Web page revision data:
--------------------

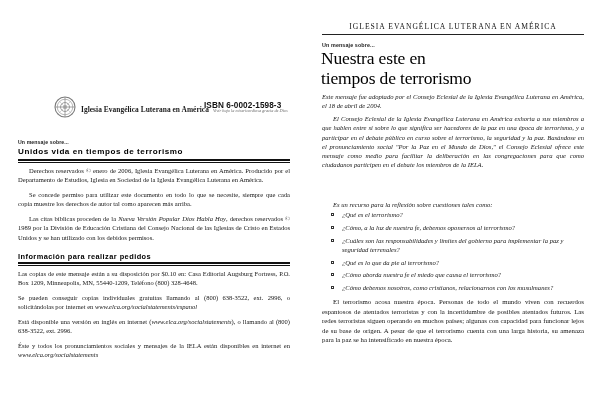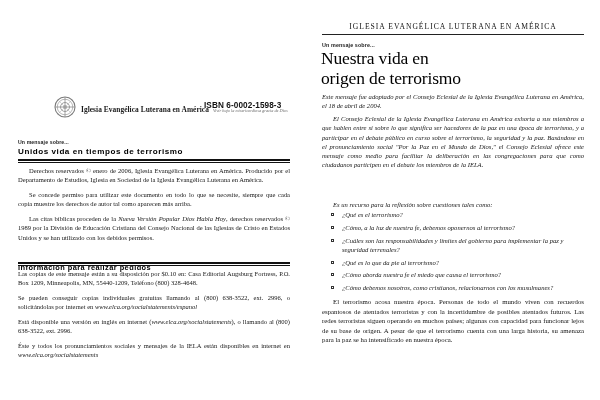"Nuestra vida en" div { text: vida -> este }
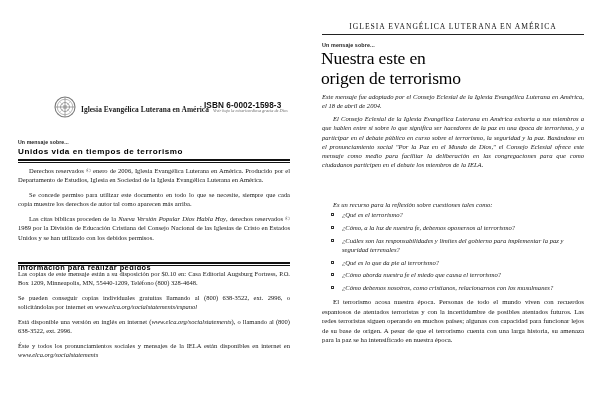"origen de terrorismo" div { text: origen -> tiempos }
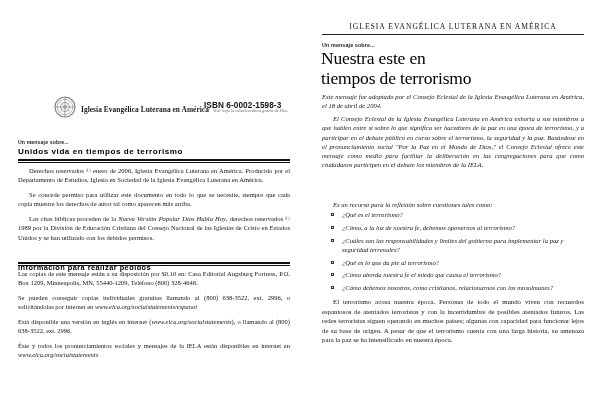"Información para realizar pedidos" .order-head { top: 263px -> 252px }
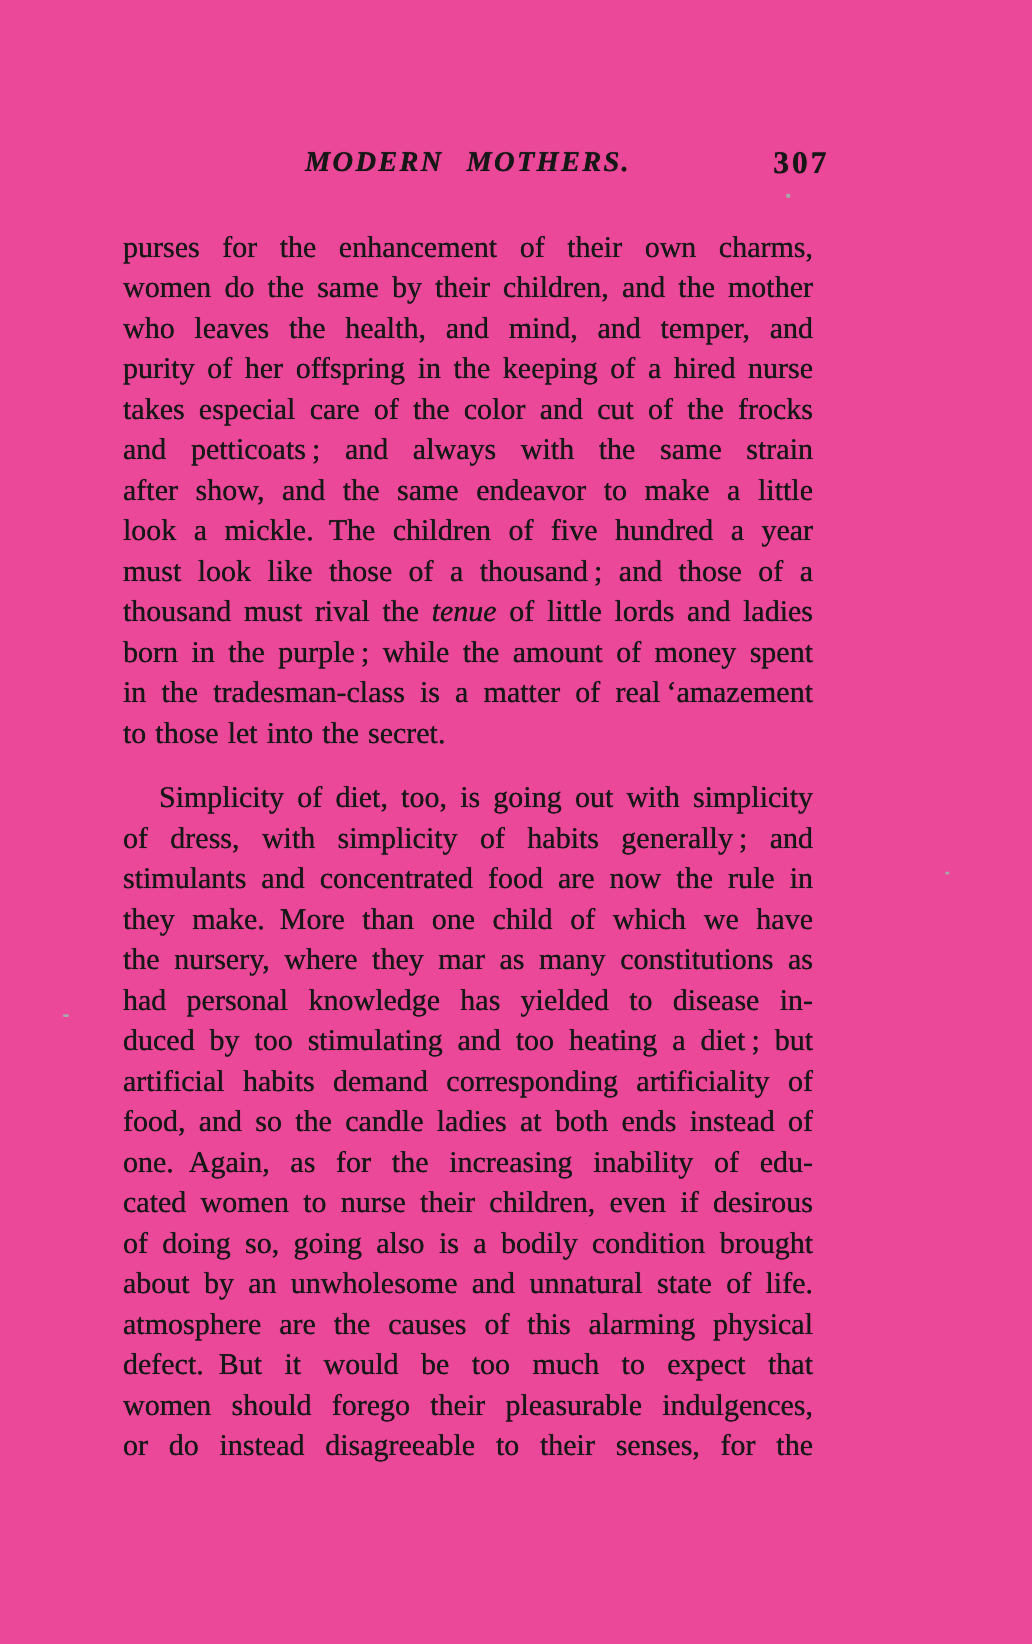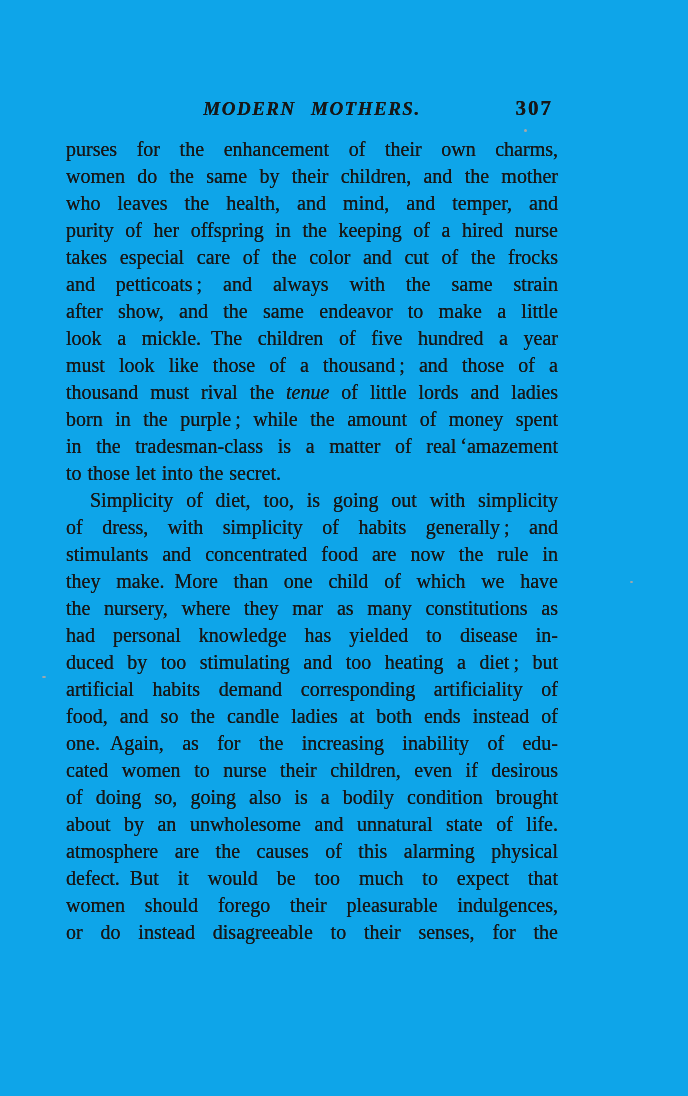"MODERN MOTHERS." .page { background: #0ea5e9 -> #ec4899 }
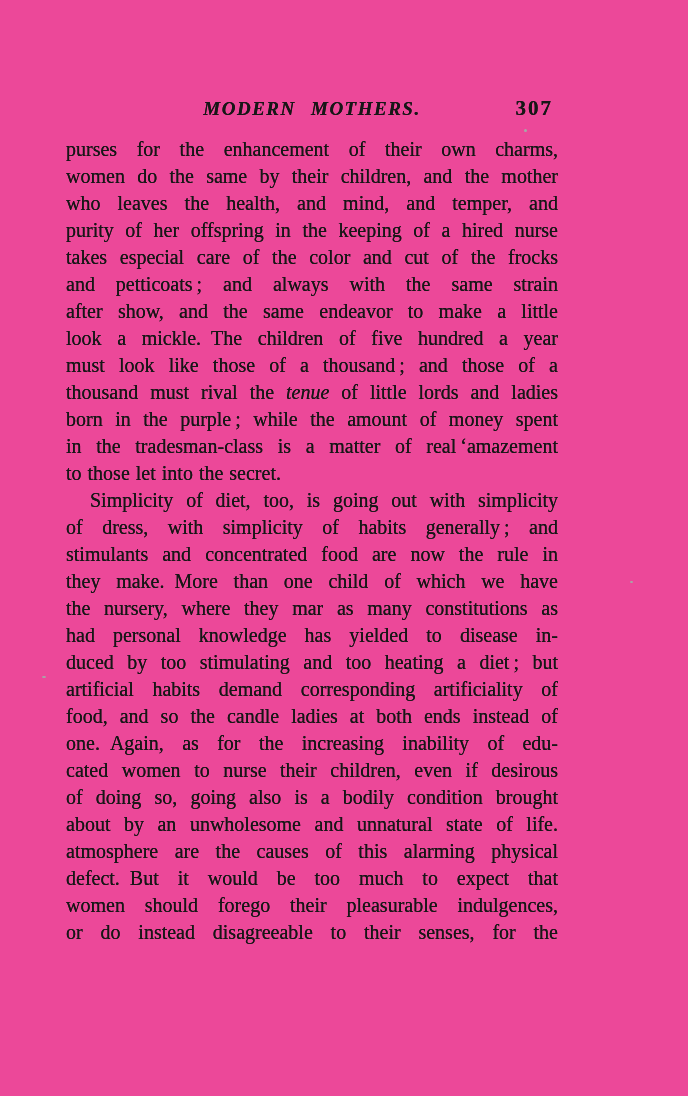"purses for the enhancement of" .paragraph { margin: 0 -> 16px }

--------------------

Every record, from top to bottom, gets written out exactly; no picture goes into the copy.

"Nuestra vida en" div { text: vida -> este }
"origen de terrorismo" div { text: origen -> tiempos }
"Información para realizar pedidos" .order-head { top: 263px -> 252px }
"MODERN MOTHERS." .page { background: #0ea5e9 -> #ec4899 }
"purses for the enhancement of" .paragraph { margin: 0 -> 16px }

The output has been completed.